All quantitative data derived from this study were analyzed statistically. The results are expressed as the mean ± standard deviation (SD) or mean ± SEM of at least three separate tests. Statistical significance was determined using one-way analysis of variance followed by the Tukey–Kramer multiple comparisons post-test to analyze differences between groups. P < 0.05 was considered to indicate a statistically significant difference, and P < 0.05, <0.01, and <0.001 are assigned respective symbols in the figures. All experiments were performed at least three times. All statistical analyses were performed using PRISM software (version 5.0; GraphPad Software Inc., La Jolla, CA, USA).
Topical Application of KAJD Suppresses DNCB-Induced AD in Mice
To investigate the effects of KAJD on DNCB-induced AD-like symptoms, BALB/c mice were first sensitized with multiple applications of DNCB on their skin and then treated with KAJD or TAC ointment as a control on a regular basis for 2 weeks (Figure 2A). All mice developed significant skin hypersensitivity reactions after the DNCB application, showing severe erythema/hemorrhage, scarring/dryness, edema, and excoriation/erosion (Figure 2B). Scoring of the skin lesion severity revealed that the wounds were very severe and lasted until the mice were sacrificed. However, subsequent topical application of KAJD or TAC on the sensitized skin markedly reduced the skin severity. On day 28, the clinical scores of 3.13±1.27 in the KAJD-treated group and 3.29±0.76 in the TAC-treated group were significantly lower than that of 5.5±1.38 in DNCB-treated mice (Figure 2C).
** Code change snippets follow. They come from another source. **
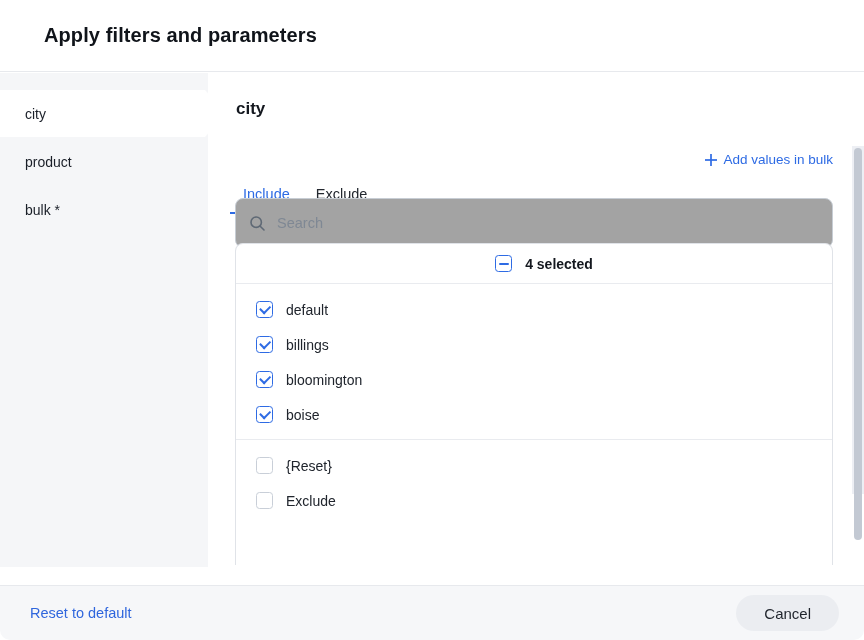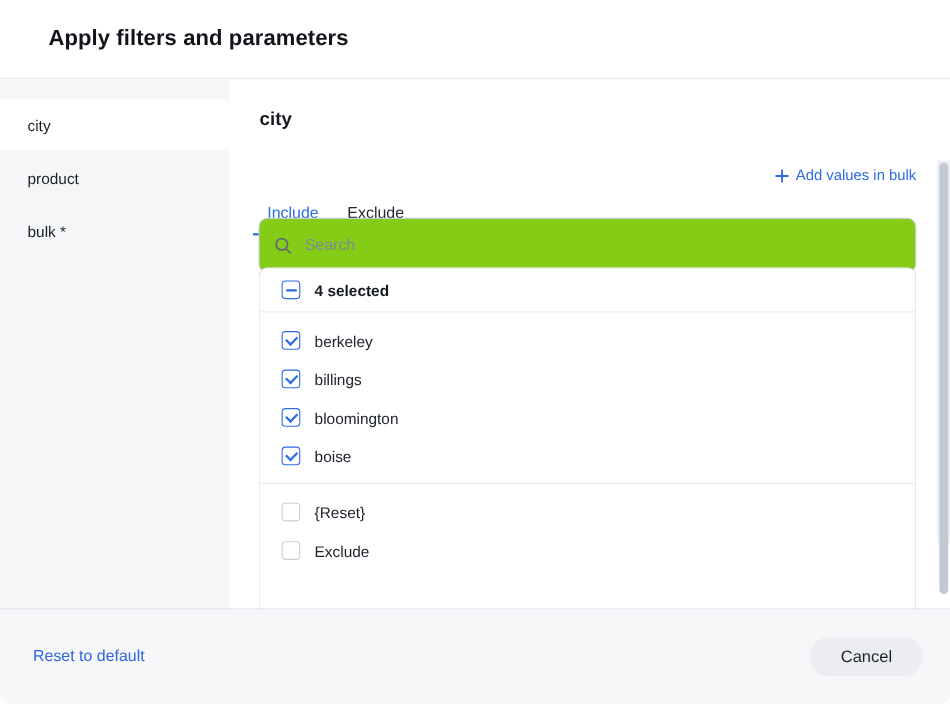"Search" .search-box { background: #84cc16 -> #a3a3a3 }
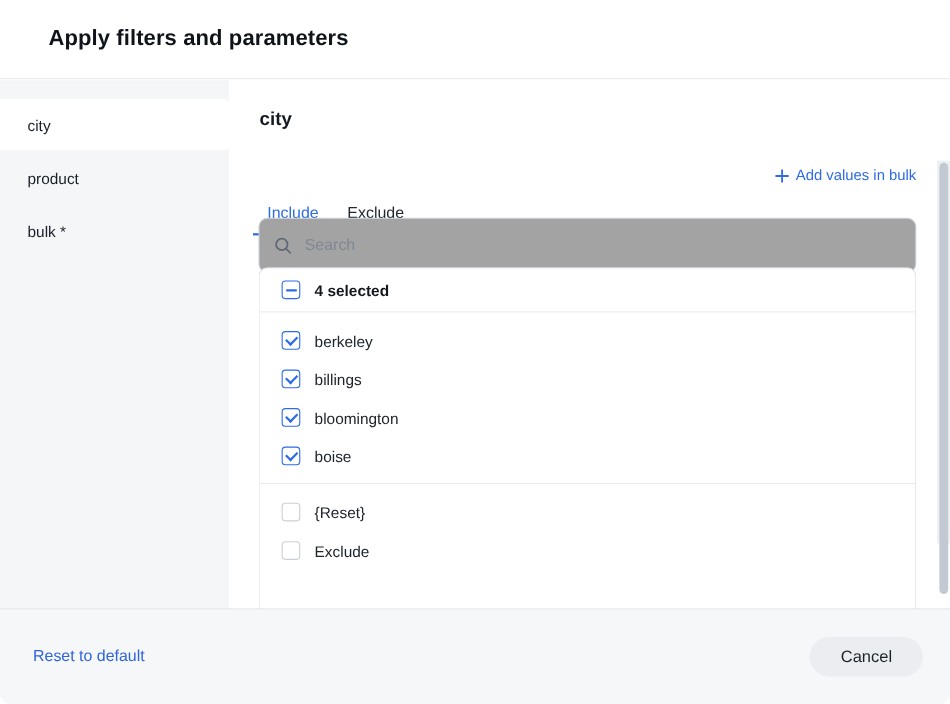"4 selected" .list-header { justify-content: none -> center }
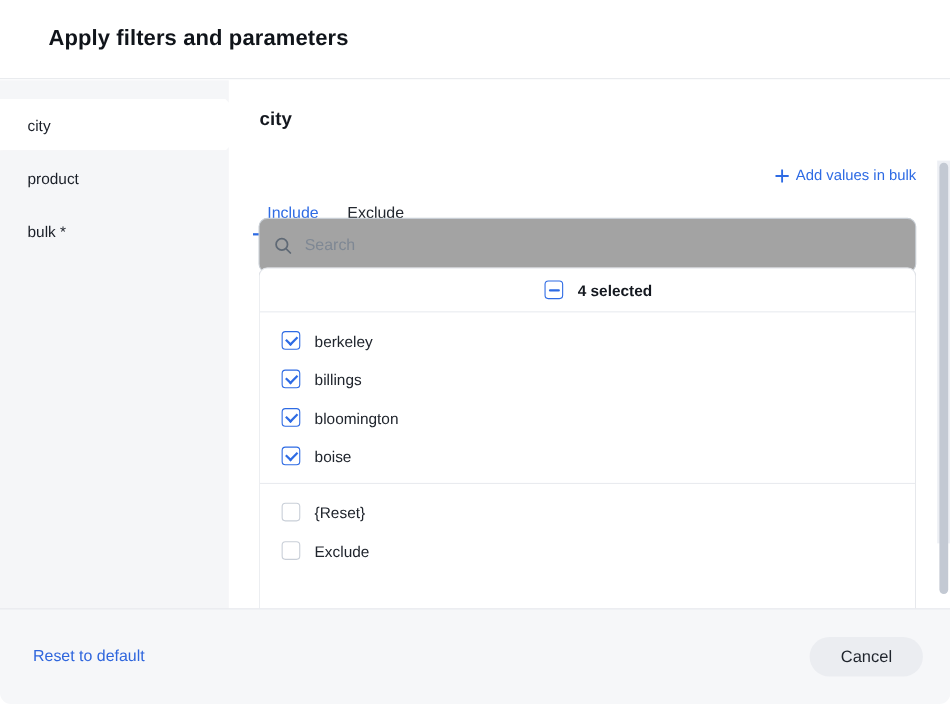"berkeley" span { text: berkeley -> default }
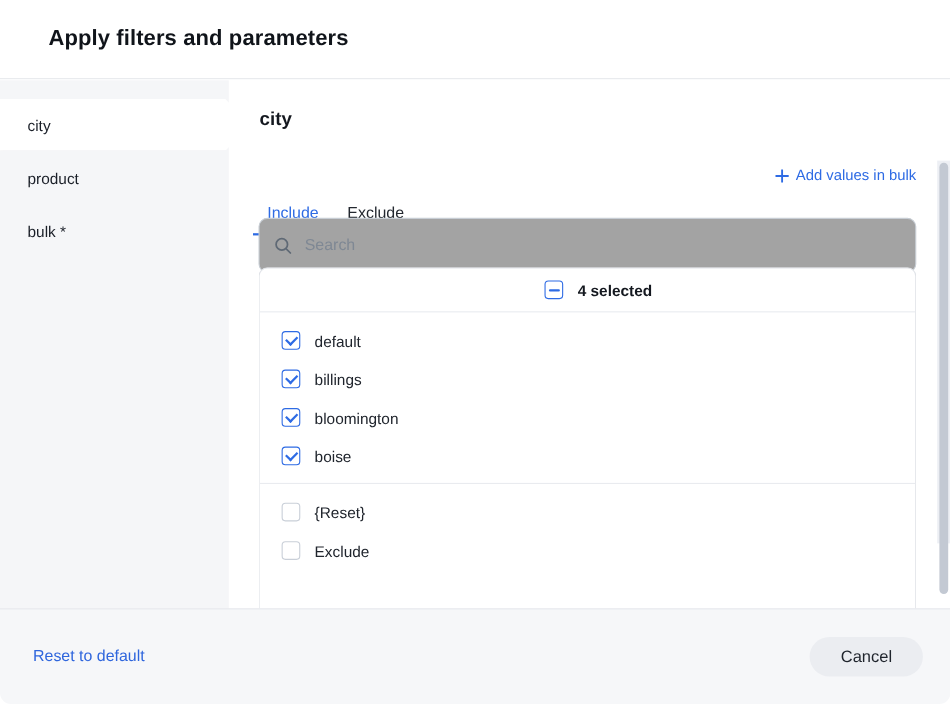"Reset to default" .dlg-footer { height: 87px -> 55px }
Moreover, the skin thickness was increased by DNCB and markedly reduced by the application of KAJD or TAC (Figure 2D). It is well known that the weights of some immune organs increase in response to the topical application of agents that have allergenic or sensitizing potential (Stahlmann et al., 2006; Bae et al., 2010). Similarly, the increased spleen weight in DNCB-treated mice was slightly decreased in response to KAJD or TAC treatment (Figure 2E). Notably, KAJD exhibited a greater potential for ameliorating the DNCB-induced increase in skin thickness and spleen weight than TAC. Taken together, these results demonstrate that KAJD effectively attenuates DNCB-induced AD-like symptoms and is superior to TAC in some ways. We also monitored the mouse body weight changes and food intake twice a week throughout the study. Mice treated with DNCB did not show any changes in food intake, but their body weight was decreased by 15% compared with that of vehicle-treated mice. Treatment with KAJD or TAC did not markedly alter the index of DNCB-treated mice (Supplementary Figure 1).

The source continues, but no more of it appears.